The forum also featured an international keynote address by Dr. Nina Fedoroff, Emeritus Professor of Biology, Penn State University, the USA.
In her address, Dr. Nina Fedoroff said: "What's needed for agriculture to keep growing our food supply in a harsher climate? My answer is that it's both technology and biology. Specifically, we'll need to call on the entire range of genetic techniques from domestication and plant breeding, to the most modern genetic modification and gene editing techniques. Equally critical to success are peoples' beliefs and attitudes — and by extension, those of their politicians and governments. Countries must address the politics of modern genetics, including public acceptance, the development of an appropriate regulatory framework, and getting the political establishment on board. But none of this can happen without seriously boosting investment in agricultural research. Today that means both laboratories and field facilities. It means highly educated personnel, and it means money to do the research. Some countries have already invested a great deal in modernizing their agricultural research organizations, while others are still looking for a way to get into the game. I think there are extraordinary opportunities for collaboration among nations in Africa and the Middle East.
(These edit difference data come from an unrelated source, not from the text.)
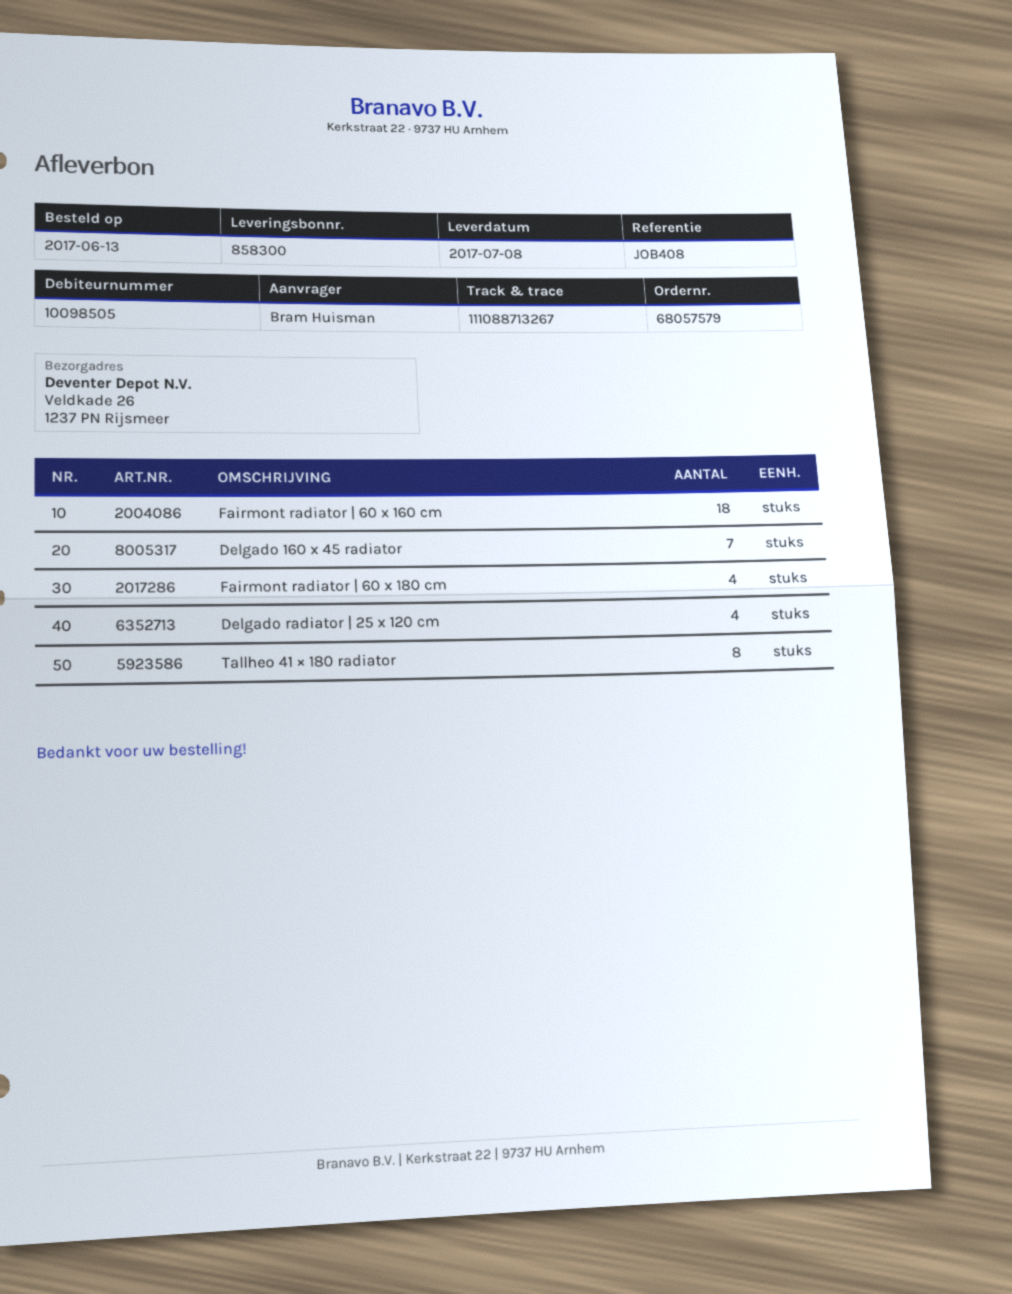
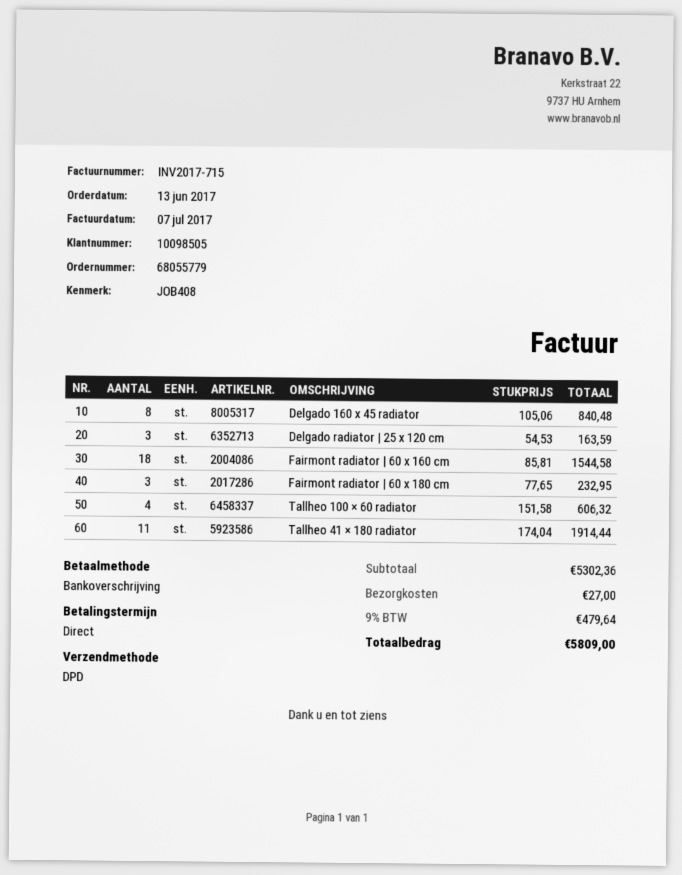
order number: 68057579 -> 68055779
Delgado 160 x 45 radiator: 7 -> 8
Fairmont radiator | 60 x 180 cm: 4 -> 3
Delgado radiator | 25 x 120 cm: 4 -> 3
Tallheo 41 × 180 radiator: 8 -> 11
Tallheo 100 × 60 radiator: none -> 4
"I am much heartened by the rapid progress that ICBA has made since the first time I visited perhaps a decade or so ago. I also am heartened to see that there is renewed interest among major global funding institutions to assist countries in modernizing their agricultural research establishments. This conference provides terrific opportunities for networking and will — I trust — surface some actionable ideas for building regional research and training networks. I gave you some examples of new approaches that can be used to accelerate the development of organisms adapted to what we anticipate will be increasingly marginal conditions for agriculture. It has been done. It can be done. Whether it will be done is up to folks like the ones in this room!" Dr. Nina Fedoroff added.
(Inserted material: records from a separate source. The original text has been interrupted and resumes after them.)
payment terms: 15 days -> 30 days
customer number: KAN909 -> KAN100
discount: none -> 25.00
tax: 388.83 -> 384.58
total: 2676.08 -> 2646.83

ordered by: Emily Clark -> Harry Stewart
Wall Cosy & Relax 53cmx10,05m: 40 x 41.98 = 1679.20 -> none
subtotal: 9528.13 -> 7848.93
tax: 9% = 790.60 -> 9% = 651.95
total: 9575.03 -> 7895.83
During the panel discussion on gauging the impact of farming in marginal environments, Mrs. Fatiha Charradi, Vice President of Agricultural Development - Domestic Market, OCP Group - Morocco, said: "Technology and innovations are essential for creating a sustainable impact in marginal environments and critical in delivering customized and high-performing solutions. Most importantly, what we believe at OCP, through the Al Moutmir Program, that investment in farmers is the key agent of change and is crucial for supporting the transformation of the agricultural sector in such a changing and challenging environment."
The forum was organized by the International Center for Biosaline Agriculture (ICBA) in collaboration with the Food Security Office and the Advanced Sciences Office of the UAE Government, the Islamic Development Bank (IsDB), the Environment Agency – Abu Dhabi (EAD), and the Khalifa International Award for Date Palm and Agricultural Innovation. Among other partners, the event was supported by the OCP Group.